### Data for analysis
--------------------
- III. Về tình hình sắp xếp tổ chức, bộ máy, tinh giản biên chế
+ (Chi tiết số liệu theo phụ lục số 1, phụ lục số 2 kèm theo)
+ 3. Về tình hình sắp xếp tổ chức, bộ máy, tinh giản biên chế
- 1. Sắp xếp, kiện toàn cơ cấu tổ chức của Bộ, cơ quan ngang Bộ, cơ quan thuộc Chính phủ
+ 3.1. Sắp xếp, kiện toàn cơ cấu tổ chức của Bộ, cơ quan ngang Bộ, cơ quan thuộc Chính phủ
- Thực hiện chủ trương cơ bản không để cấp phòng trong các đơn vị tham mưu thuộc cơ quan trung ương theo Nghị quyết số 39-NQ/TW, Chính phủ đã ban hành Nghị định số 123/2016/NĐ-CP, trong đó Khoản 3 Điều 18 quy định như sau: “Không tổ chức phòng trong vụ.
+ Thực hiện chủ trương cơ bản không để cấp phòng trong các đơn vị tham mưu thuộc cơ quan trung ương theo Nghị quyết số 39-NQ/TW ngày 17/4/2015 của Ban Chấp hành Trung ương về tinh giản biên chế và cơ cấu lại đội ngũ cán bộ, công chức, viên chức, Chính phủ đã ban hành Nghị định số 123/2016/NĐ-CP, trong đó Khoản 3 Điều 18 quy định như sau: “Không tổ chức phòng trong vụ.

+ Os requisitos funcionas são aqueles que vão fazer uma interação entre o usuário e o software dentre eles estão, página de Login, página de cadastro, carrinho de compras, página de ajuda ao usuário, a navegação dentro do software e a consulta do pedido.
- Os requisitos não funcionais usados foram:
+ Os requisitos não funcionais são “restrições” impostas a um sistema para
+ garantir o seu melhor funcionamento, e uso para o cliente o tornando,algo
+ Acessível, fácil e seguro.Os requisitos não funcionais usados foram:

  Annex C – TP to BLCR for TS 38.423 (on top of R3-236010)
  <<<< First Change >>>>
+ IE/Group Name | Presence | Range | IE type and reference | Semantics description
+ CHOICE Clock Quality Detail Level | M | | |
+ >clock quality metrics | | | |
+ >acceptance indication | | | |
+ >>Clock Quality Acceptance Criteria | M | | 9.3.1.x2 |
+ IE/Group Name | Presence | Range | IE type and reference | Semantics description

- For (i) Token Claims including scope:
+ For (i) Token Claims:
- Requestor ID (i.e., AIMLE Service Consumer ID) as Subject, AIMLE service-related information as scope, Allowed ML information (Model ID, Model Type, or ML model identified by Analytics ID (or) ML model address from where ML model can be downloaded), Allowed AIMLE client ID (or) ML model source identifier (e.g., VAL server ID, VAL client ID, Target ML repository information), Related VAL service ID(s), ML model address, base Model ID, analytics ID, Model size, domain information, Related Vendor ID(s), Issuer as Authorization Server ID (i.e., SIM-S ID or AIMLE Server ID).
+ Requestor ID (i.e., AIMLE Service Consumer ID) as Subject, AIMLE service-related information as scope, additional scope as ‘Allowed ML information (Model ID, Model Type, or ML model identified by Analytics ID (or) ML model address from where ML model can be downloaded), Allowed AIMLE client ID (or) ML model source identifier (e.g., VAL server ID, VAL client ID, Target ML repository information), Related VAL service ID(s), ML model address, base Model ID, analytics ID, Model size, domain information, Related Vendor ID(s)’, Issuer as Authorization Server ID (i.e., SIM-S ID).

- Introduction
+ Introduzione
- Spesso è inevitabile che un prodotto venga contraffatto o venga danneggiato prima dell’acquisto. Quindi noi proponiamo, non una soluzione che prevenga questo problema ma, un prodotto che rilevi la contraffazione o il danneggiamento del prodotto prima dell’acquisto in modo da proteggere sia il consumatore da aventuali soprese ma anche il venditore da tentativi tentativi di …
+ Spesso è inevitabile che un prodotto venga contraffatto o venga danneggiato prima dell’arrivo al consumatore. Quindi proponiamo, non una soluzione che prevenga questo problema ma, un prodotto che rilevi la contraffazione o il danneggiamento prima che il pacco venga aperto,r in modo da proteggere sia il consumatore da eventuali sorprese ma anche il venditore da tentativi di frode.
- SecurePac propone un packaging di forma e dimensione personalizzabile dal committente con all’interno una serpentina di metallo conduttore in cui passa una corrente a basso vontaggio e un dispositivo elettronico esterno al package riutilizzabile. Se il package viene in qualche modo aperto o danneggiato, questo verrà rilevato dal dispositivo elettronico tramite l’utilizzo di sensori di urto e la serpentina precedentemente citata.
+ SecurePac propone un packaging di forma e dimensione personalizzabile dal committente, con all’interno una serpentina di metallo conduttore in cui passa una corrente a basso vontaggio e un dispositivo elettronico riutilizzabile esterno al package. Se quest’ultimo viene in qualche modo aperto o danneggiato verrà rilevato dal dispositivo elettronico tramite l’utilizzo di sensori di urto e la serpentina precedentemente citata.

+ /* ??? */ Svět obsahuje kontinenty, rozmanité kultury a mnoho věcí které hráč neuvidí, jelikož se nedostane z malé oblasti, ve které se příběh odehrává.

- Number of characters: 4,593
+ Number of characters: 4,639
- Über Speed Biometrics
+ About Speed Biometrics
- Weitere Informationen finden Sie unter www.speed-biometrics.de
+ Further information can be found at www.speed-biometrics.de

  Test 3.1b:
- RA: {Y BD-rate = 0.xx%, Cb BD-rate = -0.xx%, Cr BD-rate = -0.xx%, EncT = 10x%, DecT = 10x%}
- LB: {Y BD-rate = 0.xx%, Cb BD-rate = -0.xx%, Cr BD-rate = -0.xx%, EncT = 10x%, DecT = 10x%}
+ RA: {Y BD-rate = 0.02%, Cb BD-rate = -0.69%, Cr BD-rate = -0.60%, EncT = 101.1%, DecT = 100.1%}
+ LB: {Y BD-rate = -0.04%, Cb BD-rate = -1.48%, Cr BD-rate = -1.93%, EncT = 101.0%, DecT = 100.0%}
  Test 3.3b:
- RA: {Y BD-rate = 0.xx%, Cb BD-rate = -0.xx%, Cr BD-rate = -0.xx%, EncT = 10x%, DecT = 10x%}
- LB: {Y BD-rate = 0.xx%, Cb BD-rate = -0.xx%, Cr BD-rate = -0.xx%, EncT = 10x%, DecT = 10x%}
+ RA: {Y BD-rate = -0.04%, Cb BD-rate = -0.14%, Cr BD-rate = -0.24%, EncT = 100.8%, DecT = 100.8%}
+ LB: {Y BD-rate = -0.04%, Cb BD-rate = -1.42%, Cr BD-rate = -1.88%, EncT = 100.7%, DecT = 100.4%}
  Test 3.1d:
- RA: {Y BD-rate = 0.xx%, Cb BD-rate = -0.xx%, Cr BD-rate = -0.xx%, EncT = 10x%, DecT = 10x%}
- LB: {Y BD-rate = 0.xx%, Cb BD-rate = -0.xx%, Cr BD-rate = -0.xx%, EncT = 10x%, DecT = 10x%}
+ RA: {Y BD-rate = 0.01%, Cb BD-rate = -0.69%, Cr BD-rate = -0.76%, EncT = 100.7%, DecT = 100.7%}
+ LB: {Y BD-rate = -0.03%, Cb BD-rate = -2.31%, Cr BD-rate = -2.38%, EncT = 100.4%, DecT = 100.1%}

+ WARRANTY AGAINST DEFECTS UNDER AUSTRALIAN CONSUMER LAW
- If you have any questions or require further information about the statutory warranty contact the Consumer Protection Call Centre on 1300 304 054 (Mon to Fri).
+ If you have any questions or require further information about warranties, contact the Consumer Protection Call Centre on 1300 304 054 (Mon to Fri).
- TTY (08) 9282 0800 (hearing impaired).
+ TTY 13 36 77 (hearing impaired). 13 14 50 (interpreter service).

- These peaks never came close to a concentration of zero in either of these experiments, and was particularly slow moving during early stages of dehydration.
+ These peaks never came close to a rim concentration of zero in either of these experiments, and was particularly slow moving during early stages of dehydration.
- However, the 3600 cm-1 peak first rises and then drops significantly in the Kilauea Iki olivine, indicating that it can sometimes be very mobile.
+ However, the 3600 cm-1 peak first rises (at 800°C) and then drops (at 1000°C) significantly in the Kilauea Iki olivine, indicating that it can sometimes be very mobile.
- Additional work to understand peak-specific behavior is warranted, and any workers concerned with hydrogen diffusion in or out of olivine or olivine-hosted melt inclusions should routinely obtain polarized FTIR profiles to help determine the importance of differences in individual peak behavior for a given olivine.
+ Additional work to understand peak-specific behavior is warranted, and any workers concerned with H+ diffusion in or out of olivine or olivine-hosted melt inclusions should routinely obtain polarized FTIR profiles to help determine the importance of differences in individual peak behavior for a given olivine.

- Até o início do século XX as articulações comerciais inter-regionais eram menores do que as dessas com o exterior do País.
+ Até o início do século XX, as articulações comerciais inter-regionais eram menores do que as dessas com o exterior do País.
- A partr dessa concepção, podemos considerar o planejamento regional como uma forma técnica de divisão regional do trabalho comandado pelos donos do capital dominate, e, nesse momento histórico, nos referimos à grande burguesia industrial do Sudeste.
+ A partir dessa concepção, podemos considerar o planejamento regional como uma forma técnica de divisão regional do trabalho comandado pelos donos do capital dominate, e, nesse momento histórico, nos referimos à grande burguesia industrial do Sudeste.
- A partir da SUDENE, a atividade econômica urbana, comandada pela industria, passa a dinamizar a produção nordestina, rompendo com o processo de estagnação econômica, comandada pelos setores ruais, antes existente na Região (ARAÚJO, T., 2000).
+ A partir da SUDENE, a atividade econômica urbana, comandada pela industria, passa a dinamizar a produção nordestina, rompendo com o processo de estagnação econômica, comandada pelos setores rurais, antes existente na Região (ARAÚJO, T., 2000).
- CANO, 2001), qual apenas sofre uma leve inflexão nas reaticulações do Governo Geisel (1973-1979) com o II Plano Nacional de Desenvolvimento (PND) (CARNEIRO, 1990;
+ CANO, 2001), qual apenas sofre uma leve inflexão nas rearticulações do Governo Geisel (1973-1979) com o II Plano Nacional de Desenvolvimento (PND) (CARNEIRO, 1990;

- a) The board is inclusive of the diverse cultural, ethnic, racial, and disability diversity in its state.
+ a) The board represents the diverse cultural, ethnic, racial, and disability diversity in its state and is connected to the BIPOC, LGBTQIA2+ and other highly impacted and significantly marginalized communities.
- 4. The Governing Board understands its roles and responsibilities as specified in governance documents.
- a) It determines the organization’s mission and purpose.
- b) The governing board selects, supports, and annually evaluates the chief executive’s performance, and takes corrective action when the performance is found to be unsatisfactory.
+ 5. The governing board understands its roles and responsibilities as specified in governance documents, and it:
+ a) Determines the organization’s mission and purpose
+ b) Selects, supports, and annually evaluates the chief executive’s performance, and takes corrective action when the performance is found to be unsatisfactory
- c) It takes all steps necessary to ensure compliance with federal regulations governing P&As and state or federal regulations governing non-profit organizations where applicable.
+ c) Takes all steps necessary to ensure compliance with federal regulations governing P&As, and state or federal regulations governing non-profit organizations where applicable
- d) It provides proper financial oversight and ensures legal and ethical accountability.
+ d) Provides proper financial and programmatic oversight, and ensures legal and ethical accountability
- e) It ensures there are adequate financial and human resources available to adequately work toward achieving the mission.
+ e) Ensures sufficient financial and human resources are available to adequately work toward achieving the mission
--------------------
The expected answer is an exact copy of the lines above, beginning at the line with "About Speed Biometrics" and ending at the line with "0.02%, Cb BD-rate", with both ends in.

### Exercise output
+ About Speed Biometrics
- Weitere Informationen finden Sie unter www.speed-biometrics.de
+ Further information can be found at www.speed-biometrics.de

  Test 3.1b:
- RA: {Y BD-rate = 0.xx%, Cb BD-rate = -0.xx%, Cr BD-rate = -0.xx%, EncT = 10x%, DecT = 10x%}
- LB: {Y BD-rate = 0.xx%, Cb BD-rate = -0.xx%, Cr BD-rate = -0.xx%, EncT = 10x%, DecT = 10x%}
+ RA: {Y BD-rate = 0.02%, Cb BD-rate = -0.69%, Cr BD-rate = -0.60%, EncT = 101.1%, DecT = 100.1%}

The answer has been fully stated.